Aissa Mandi of AlgeriaISSOUF SANOGO/AFP/Getty Images

CAN 2019 - Aïssa Mandi (Algérie) : "Apprendre des deux CAN précédentes"

Sélection composée de joueurs talentueux suscitant un engouement incroyable à chacune de ses rencontres, l'Algérie peine à être à la hauteur des attentes élevées qu'elle génère. Ce dimanche, les Fennecs démarrent leur Coupe d'Afrique des Nations face au Kenya (22h00) et seront de nouveau attendus au tournant par des millions de fans. Un premier match, ou l'occasion d'entrer du bon pied dans cette compétition, afin de chasser une certaine pression. Une pression qui, selon les propos du défenseur Aïssa Mandi accordés à France Football, n'a pas forcément fait le jeu des Verts lors des dernières compétitions. 

"On avait surtout la pression en 2015 puisqu'on sortait d'une bonne Coupe du monde. Mais en Algérie, il est sûr qu'on aura tout le temps la pression. Le peuple veut toujours qu'on gagne la CAN. Et nous, on veut toujours la gagner aussi. On est ambitieux. On est l'Algérie. On va dans une compétition comme celle-là pour la gagner. (...) Dans ce genre de compétitions, venant de l'Algérie, il faut être ambitieux. On va passer par des moments difficiles, on sait très bien qu'il ne faudra pas baisser la tête et être courageux. Notre ambition, c'est de la gagner, le coach l'a dit clairement. Et nous, les joueurs, on est d'accord avec lui", a déclaré le défenseur central, ancien joueur du Stade de Reims, aujourd'hui au Betis Séville. Avant d'évoquer les récents échecs algériens. 

"Je ne sais pas si ça va fonctionner. Mais on sent qu'il y a du mieux"

"Il est vrai que cela n'a pas été top en sélection durant ces deux ou trois dernières années. On a enchaîné les coaches, les joueurs... C'était un peu bizarre. On n'a pas eu les résultats escomptés. Tout le monde était à pointer du doigt. Avec les joueurs en premiers. Ce sont nous qui sommes sur le terrain et il faut répondre présent quand on y est.
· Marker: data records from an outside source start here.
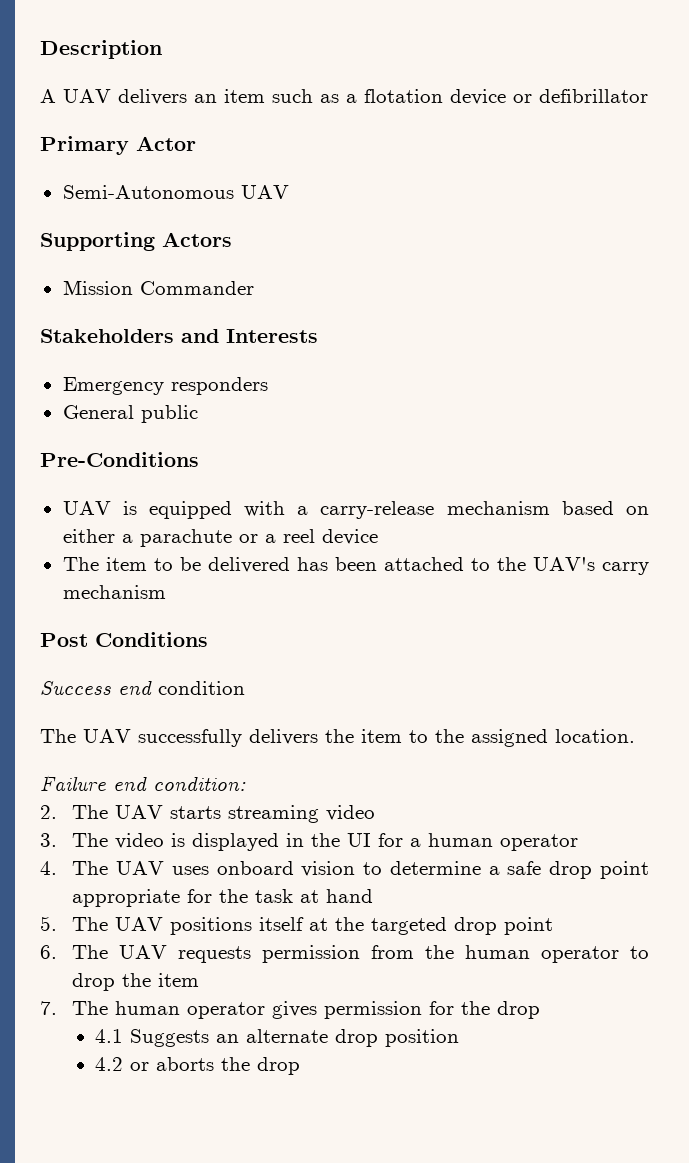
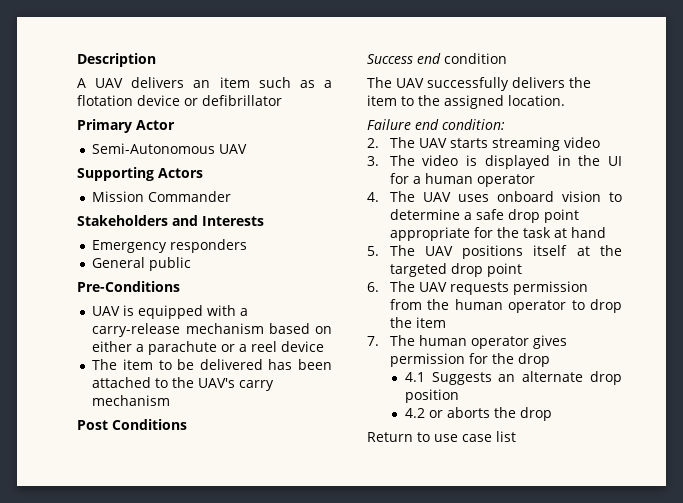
+ Return to use case list

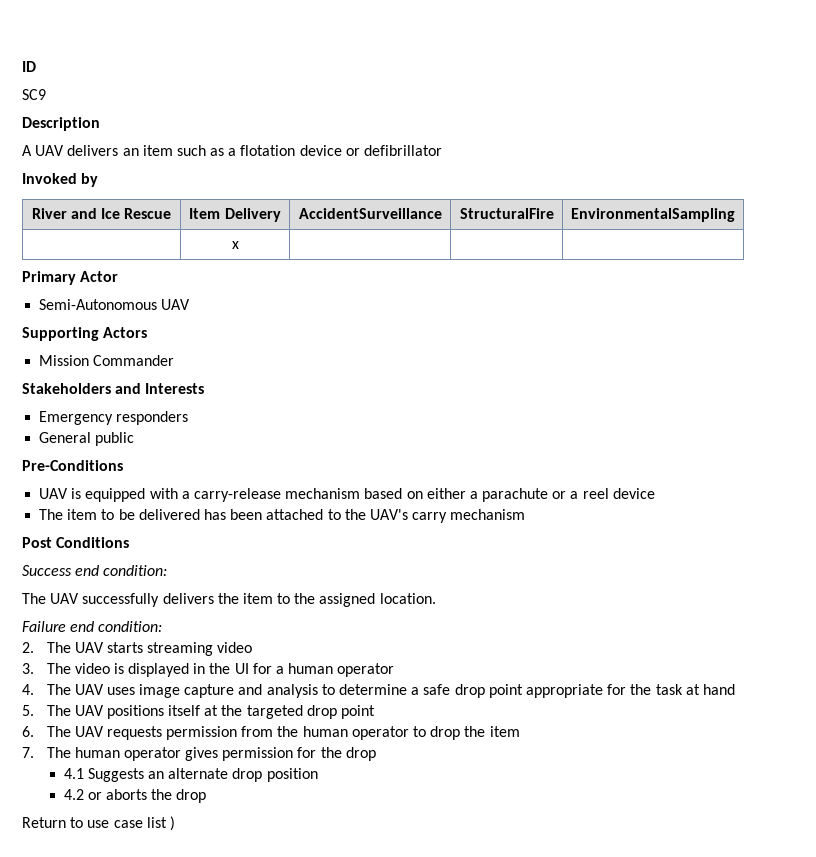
+ ID
+ SC9
+ Invoked by
+ River and Ice Rescue | Item Delivery | AccidentSurveillance | StructuralFire | EnvironmentalSampling
+ | x | | |
- Success end condition
+ Success end condition:
- 4. The UAV uses onboard vision to determine a safe drop point appropriate for the task at hand
+ 4. The UAV uses image capture and analysis to determine a safe drop point appropriate for the task at hand
- Return to use case list
+ Return to use case list )

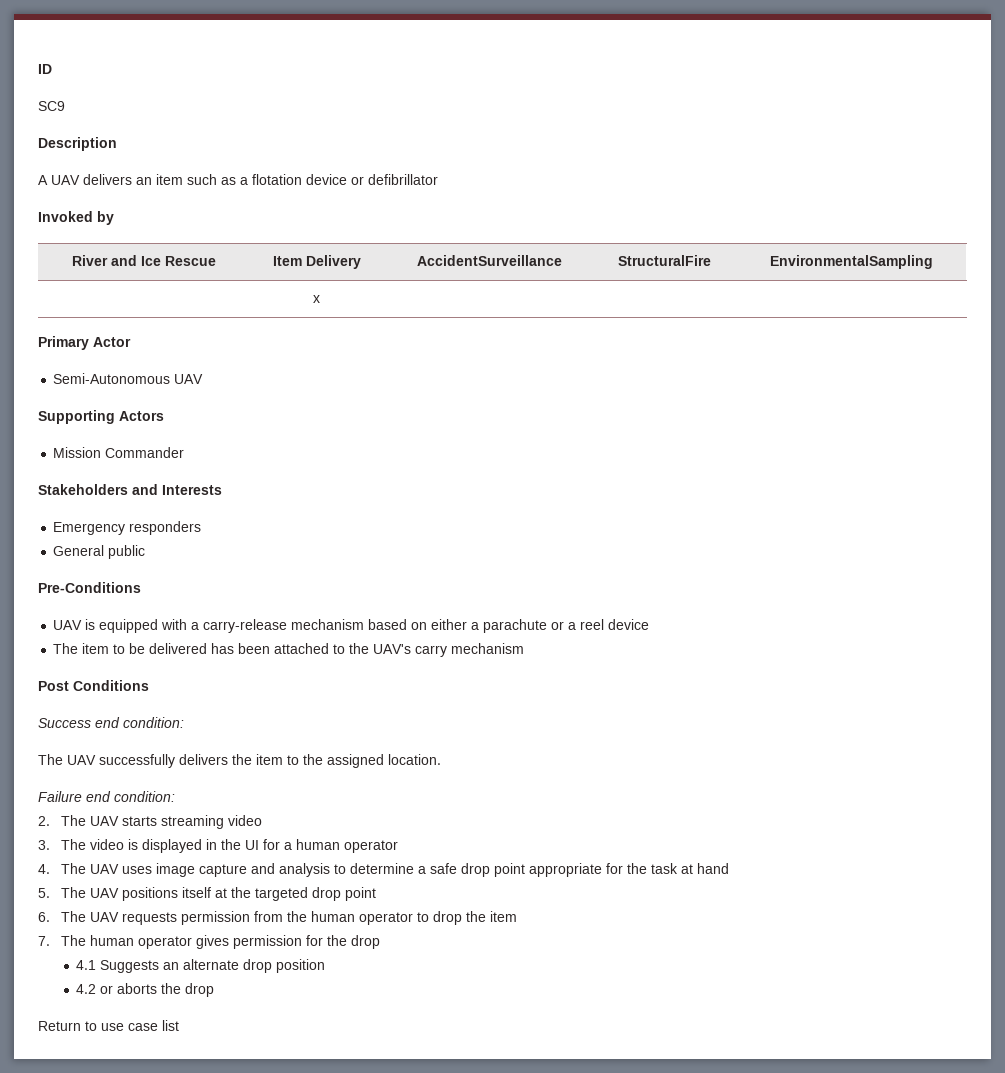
- Return to use case list )
+ Return to use case list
Là, on sent un autre état d'esprit dans le groupe et dans la façon de jouer", a assuré Mandi. ​

"On apprend avec des échecs. À la fin de ces trois ans, on a parlé pour faire un bilan de ce qui allait et, surtout, de ce qui n'allait pas. Il y a eu plusieurs discussions en groupe car il fallait mettre les choses à plat et dire les choses clairement. Des discussions intéressantes au sein d'un groupe. C'est ce qu'il s'est passé. Depuis, on a trouvé du mieux sur et en dehors du terrain. Ça nous a fait du bien. Maintenant, on repart ambitieux et vers l'avant. Je ne sais pas si ça va fonctionner. Mais on sent qu'il y a du mieux. Il faut que ça se ressente pendant la compétition. On a hâte que ça commence. J'espère qu'on va apprendre des deux CAN précédentes pour être ambitieux et aller le plus loin possible pour celle de 2019", a ensuite ajouté celui qui compte 7 sélections avec l'Algérie.